Currently, there is no definitive procedure for parathyroid imaging, which is primarily used for localisation of adenomas or hyperplastic glands in patients with hyperparathyroidism. This information can be used to assist during surgery to remove the overactive glands. Some centres use a single-isotope, dual-phase technique with 99mTc-Sestamibi, whilst others use a dual-isotope subtraction technique with either 99mTc-pertechnetate or 123I-iodide to outline the thyroid. Single-isotope SPECT is used in some institutions but there is little information on the use of dual-isotope subtraction SPECT.
Thyroid imaging with either 99mTc-pertechnetate or 123I-iodide is used to characterise thyroid disorders. The thyroid uptake can also be calculated using planar images, which can assist in clinical decision making for patients with hyper- or hypothyroidism. SPECT is not commonly used in thyroid imaging at present.
This study was carried out in the Department of Nuclear Medicine, Glasgow Royal Infirmary (GRI) and was split into two distinct sections, the first being an assessment of the utility of dual-isotope subtraction SPECT for localisation of parathyroid adenomas and the second being an evaluation of the use of SPECT imaging for calculating thyroid uptake. A custom designed and built phantom was used to assess the feasibility of parathyroid and thyroid SPECT imaging and to establish suitable acquisition parameters. The results from the phantom work demonstrated that the techniques were viable and so patient SPECT data collection was commenced.

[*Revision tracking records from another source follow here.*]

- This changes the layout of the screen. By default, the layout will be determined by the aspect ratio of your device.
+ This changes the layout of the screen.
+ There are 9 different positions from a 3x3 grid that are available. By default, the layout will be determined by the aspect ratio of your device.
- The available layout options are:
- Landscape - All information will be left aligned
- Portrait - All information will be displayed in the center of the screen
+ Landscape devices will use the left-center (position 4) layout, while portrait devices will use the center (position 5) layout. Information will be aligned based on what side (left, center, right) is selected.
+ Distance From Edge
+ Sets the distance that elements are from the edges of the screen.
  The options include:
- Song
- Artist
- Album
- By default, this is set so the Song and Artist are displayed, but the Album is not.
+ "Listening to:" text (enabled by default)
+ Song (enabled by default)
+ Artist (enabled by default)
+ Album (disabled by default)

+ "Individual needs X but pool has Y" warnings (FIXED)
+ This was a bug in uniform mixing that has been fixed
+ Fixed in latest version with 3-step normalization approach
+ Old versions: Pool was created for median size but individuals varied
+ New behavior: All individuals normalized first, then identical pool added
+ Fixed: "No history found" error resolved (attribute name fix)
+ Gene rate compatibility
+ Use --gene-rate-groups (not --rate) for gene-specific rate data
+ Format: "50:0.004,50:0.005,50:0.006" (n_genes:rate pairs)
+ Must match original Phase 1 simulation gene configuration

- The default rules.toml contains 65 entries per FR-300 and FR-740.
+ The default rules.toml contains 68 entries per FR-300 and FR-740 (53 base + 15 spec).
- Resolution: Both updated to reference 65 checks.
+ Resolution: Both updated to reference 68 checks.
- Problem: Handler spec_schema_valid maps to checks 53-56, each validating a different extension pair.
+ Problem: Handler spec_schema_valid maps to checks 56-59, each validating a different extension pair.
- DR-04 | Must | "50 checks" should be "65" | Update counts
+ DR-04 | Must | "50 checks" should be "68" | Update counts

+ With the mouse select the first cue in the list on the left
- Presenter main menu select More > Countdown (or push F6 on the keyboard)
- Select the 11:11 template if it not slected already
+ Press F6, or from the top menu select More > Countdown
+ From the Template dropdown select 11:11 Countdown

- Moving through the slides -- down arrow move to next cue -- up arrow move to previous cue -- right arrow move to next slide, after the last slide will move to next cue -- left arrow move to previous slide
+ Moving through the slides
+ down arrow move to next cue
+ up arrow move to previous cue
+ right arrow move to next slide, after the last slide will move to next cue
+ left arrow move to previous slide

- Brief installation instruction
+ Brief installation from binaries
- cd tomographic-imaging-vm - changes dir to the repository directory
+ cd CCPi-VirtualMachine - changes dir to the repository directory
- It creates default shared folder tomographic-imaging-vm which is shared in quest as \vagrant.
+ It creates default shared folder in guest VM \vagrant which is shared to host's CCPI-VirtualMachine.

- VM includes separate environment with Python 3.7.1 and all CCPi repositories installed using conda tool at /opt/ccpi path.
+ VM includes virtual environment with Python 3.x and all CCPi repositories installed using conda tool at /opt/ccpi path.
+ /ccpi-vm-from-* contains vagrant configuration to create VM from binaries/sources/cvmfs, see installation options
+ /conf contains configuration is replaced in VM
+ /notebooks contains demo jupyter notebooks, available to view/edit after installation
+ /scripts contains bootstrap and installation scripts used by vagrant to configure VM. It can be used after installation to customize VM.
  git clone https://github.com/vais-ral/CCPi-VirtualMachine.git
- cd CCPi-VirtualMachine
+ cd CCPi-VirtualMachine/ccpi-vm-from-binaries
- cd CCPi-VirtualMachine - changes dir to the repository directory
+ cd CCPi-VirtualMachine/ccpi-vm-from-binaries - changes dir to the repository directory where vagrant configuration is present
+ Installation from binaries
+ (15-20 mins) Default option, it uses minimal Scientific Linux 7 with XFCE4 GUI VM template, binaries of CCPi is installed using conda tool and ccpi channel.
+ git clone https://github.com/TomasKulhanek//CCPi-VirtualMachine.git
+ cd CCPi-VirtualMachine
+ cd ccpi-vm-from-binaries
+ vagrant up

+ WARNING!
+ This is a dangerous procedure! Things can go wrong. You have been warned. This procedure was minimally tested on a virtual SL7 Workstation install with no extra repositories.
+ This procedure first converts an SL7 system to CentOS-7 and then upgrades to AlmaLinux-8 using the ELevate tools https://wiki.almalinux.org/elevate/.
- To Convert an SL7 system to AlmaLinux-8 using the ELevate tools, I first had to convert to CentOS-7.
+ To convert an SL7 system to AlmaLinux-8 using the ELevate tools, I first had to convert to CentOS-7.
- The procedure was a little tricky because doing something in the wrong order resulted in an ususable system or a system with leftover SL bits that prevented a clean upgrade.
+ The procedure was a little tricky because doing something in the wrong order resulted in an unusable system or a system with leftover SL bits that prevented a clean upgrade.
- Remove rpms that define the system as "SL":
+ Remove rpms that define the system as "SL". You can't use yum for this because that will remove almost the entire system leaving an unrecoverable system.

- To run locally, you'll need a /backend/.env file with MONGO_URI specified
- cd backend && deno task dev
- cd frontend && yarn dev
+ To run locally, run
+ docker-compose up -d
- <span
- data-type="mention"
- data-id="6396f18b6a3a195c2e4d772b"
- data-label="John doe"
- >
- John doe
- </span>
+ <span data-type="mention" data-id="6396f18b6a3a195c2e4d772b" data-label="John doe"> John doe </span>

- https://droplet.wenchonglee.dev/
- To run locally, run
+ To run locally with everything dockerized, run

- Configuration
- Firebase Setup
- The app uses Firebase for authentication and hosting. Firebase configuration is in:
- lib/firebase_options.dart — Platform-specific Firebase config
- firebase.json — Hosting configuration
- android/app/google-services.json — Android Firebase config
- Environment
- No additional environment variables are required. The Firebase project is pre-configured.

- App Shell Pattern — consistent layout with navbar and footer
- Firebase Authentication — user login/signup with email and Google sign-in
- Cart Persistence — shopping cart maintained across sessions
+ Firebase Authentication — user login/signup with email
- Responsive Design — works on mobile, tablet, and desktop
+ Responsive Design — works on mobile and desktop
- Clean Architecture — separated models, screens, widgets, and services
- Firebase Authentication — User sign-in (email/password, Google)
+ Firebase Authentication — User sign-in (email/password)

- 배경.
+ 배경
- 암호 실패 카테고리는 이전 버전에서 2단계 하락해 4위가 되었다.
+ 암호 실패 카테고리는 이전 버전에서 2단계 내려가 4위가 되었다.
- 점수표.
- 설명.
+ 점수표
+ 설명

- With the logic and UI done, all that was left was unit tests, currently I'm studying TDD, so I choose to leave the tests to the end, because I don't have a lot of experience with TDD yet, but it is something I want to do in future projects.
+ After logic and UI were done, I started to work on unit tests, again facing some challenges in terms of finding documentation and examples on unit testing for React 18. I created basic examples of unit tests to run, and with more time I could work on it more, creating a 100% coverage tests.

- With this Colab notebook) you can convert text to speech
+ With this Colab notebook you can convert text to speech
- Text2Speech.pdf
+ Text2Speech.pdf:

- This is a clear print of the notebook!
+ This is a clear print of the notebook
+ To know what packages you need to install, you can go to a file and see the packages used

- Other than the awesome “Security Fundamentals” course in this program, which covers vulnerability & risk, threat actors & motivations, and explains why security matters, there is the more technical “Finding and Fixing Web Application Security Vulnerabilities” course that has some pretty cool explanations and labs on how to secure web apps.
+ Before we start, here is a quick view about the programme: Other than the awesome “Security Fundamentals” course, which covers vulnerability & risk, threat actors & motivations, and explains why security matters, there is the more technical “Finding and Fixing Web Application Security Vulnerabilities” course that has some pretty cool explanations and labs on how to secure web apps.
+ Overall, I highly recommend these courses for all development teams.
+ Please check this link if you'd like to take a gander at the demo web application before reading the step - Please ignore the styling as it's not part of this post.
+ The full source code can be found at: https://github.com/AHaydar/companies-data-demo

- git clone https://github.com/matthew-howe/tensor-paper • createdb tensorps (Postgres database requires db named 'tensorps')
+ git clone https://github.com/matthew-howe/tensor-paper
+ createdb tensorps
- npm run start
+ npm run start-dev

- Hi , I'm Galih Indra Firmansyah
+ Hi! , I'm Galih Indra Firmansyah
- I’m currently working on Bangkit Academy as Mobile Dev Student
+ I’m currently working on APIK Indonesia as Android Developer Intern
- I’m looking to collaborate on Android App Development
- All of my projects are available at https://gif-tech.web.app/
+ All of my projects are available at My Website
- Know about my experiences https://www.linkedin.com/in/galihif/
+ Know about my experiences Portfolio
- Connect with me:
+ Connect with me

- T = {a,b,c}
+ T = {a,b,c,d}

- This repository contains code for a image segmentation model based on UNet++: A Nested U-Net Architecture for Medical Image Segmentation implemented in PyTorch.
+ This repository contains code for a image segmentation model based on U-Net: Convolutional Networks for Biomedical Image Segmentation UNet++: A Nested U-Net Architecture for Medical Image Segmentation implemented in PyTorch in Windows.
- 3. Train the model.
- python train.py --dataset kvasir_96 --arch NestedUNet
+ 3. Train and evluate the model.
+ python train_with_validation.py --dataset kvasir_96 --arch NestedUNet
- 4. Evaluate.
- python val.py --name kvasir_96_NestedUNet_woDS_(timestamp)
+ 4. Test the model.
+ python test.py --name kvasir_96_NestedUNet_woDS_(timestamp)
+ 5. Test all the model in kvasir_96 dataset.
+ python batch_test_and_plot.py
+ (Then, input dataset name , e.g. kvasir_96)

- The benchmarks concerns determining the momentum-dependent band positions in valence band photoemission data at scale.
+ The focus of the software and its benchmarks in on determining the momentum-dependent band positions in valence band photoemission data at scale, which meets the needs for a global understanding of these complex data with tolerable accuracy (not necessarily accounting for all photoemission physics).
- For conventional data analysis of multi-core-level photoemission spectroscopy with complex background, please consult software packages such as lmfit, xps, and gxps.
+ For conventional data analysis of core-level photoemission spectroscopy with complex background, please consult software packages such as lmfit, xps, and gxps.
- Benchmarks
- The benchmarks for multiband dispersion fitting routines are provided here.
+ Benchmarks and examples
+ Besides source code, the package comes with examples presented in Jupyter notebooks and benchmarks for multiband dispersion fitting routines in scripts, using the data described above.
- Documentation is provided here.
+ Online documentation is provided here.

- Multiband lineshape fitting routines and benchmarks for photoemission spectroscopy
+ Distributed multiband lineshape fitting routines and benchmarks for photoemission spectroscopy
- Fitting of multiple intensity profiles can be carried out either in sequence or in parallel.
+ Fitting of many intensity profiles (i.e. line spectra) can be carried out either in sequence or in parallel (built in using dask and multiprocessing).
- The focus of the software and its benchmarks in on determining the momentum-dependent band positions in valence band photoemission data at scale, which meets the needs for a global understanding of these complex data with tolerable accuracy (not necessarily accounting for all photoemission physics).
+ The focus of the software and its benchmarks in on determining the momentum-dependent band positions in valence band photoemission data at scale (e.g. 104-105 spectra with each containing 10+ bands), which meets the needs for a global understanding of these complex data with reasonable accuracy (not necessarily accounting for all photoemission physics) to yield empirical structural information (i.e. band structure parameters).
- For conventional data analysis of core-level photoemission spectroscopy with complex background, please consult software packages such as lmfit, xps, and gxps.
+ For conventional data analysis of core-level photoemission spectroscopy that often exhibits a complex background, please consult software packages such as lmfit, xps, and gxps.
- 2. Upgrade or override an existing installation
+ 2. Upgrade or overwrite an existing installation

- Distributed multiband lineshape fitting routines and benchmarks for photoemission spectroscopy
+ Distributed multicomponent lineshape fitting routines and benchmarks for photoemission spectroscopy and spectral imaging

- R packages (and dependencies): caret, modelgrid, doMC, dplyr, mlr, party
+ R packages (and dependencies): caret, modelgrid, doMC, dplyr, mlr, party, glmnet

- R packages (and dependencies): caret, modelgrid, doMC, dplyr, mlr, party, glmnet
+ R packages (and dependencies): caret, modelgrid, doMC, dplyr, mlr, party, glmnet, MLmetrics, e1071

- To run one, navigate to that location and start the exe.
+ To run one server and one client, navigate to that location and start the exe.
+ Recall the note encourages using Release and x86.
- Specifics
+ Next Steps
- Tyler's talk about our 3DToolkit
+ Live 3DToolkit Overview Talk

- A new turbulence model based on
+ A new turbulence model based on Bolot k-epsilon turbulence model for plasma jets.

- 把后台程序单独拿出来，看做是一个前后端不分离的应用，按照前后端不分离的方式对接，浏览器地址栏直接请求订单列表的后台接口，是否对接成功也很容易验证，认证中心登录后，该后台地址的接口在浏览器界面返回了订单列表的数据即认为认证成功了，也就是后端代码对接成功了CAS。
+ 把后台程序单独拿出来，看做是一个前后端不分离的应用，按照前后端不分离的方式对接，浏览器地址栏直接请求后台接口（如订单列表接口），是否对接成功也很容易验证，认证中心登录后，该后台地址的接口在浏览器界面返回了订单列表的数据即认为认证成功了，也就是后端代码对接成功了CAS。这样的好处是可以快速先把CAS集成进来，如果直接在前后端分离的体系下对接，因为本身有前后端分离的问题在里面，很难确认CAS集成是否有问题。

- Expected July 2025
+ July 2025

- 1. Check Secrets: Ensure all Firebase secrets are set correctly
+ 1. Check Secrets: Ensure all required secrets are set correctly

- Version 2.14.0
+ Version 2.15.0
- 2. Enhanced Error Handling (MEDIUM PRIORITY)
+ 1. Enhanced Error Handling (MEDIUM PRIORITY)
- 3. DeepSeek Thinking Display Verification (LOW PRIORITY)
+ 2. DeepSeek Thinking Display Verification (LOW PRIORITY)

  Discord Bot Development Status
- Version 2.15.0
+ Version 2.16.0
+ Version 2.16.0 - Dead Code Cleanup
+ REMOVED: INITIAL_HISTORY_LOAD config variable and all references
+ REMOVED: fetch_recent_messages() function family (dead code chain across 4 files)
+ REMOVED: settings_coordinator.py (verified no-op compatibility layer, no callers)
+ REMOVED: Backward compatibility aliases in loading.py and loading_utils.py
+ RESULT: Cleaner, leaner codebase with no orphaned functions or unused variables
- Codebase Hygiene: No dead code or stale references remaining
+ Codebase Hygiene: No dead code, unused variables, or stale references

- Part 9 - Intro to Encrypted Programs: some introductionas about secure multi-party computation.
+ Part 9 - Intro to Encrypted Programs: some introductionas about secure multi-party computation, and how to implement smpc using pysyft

A total of 32 patients with hyperparathyroidism underwent dual-isotope SPECT imaging in addition to routine planar imaging. The SPECT images were then reconstructed and a subtraction SPECT data set was produced. An observer study was then carried out with 5 experienced observers independently reviewing the images in 4 phases. In phase 1, only the dual-isotope subtraction planar images were available for review. Phase 2 was comprised of only dual-isotope subtraction SPECT images, whilst phase 3 involved review of single-isotope 99mTc-Sestamibi planar and SPECT images in the absence of 123I-iodide thyroid images. Finally, in phase 4, all of the acquired planar and SPECT images were available for review.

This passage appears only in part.